■ WHAT TO PRODUCE ■
Scan the records below for the line containing "[46,1368,975,1484] Access Control" and the line containing "[67,79,487,116] FREE Delivery". Copy both, plus every line between, exactly.

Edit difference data
□ □ □ □ □

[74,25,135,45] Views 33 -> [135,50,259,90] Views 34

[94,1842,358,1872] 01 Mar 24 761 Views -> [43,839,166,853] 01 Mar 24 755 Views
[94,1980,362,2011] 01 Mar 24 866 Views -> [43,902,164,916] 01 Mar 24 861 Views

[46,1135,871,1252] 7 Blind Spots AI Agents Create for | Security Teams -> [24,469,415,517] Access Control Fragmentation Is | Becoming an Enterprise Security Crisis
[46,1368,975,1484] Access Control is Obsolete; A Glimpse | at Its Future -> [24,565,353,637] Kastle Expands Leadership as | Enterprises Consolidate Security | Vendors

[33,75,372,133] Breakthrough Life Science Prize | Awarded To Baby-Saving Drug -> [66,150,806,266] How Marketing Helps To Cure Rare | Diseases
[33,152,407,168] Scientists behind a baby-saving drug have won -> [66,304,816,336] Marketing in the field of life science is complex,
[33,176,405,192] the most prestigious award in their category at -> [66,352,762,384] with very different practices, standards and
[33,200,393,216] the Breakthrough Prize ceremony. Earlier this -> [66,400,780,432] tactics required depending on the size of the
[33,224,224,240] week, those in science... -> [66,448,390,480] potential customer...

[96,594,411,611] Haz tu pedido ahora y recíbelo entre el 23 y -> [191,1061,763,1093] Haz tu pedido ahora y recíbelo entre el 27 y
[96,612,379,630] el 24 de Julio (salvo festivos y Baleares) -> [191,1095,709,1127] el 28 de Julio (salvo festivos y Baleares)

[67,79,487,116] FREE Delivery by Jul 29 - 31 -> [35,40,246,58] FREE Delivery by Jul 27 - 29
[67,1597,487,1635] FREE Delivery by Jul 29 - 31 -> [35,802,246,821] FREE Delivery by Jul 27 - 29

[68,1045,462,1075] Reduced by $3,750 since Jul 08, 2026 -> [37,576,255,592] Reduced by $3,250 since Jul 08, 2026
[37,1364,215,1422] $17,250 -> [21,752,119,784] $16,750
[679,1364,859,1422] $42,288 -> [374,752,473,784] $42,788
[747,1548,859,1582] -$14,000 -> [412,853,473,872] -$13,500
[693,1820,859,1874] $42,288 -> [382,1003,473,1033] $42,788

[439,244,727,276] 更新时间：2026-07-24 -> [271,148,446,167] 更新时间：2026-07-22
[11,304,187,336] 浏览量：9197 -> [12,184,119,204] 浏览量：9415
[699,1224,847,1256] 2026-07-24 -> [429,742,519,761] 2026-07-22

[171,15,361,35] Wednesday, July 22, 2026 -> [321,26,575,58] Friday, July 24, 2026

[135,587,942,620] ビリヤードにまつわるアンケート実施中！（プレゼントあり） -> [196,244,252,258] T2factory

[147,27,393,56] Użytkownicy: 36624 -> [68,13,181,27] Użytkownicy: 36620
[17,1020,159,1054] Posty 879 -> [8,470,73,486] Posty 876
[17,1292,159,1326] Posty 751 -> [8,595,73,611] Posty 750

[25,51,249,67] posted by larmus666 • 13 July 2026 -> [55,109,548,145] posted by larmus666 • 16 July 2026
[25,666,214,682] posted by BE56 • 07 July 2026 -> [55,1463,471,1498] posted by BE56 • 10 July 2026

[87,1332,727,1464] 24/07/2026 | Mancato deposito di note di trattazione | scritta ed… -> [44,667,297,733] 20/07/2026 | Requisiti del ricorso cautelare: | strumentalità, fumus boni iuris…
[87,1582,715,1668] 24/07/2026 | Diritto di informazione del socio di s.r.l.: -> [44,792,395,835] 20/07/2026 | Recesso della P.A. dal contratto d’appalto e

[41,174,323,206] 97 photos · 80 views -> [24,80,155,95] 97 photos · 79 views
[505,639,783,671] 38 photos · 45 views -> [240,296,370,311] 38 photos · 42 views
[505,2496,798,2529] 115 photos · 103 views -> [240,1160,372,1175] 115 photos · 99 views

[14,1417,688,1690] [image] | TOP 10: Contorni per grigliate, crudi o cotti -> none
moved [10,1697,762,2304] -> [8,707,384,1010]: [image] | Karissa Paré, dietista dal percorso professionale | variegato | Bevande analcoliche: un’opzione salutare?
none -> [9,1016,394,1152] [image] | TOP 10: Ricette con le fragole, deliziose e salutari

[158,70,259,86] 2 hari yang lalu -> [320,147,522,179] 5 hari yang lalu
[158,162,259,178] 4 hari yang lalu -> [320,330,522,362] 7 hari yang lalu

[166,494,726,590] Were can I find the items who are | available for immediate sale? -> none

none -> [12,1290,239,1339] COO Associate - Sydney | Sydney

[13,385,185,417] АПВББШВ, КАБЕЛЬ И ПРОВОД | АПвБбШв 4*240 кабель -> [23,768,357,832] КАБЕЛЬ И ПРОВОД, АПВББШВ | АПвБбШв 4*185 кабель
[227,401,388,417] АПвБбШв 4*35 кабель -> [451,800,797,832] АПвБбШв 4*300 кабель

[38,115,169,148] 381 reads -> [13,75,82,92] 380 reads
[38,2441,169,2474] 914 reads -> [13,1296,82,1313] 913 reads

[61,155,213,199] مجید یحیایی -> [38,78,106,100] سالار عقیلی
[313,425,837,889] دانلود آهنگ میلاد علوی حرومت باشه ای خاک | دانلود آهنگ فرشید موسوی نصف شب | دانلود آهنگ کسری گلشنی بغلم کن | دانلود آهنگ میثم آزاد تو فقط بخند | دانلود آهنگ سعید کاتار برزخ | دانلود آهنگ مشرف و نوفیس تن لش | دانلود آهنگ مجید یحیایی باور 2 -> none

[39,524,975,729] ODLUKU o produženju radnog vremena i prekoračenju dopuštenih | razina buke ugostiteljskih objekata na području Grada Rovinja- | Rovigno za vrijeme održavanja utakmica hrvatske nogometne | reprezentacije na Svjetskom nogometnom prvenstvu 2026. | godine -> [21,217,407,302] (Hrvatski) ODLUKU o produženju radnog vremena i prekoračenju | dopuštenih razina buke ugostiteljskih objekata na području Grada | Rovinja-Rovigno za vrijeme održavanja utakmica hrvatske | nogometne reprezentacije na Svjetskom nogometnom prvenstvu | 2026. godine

□ □ □ □ □

■ EXERCISE SOLUTION ■
[46,1368,975,1484] Access Control is Obsolete; A Glimpse | at Its Future -> [24,565,353,637] Kastle Expands Leadership as | Enterprises Consolidate Security | Vendors

[33,75,372,133] Breakthrough Life Science Prize | Awarded To Baby-Saving Drug -> [66,150,806,266] How Marketing Helps To Cure Rare | Diseases
[33,152,407,168] Scientists behind a baby-saving drug have won -> [66,304,816,336] Marketing in the field of life science is complex,
[33,176,405,192] the most prestigious award in their category at -> [66,352,762,384] with very different practices, standards and
[33,200,393,216] the Breakthrough Prize ceremony. Earlier this -> [66,400,780,432] tactics required depending on the size of the
[33,224,224,240] week, those in science... -> [66,448,390,480] potential customer...

[96,594,411,611] Haz tu pedido ahora y recíbelo entre el 23 y -> [191,1061,763,1093] Haz tu pedido ahora y recíbelo entre el 27 y
[96,612,379,630] el 24 de Julio (salvo festivos y Baleares) -> [191,1095,709,1127] el 28 de Julio (salvo festivos y Baleares)

[67,79,487,116] FREE Delivery by Jul 29 - 31 -> [35,40,246,58] FREE Delivery by Jul 27 - 29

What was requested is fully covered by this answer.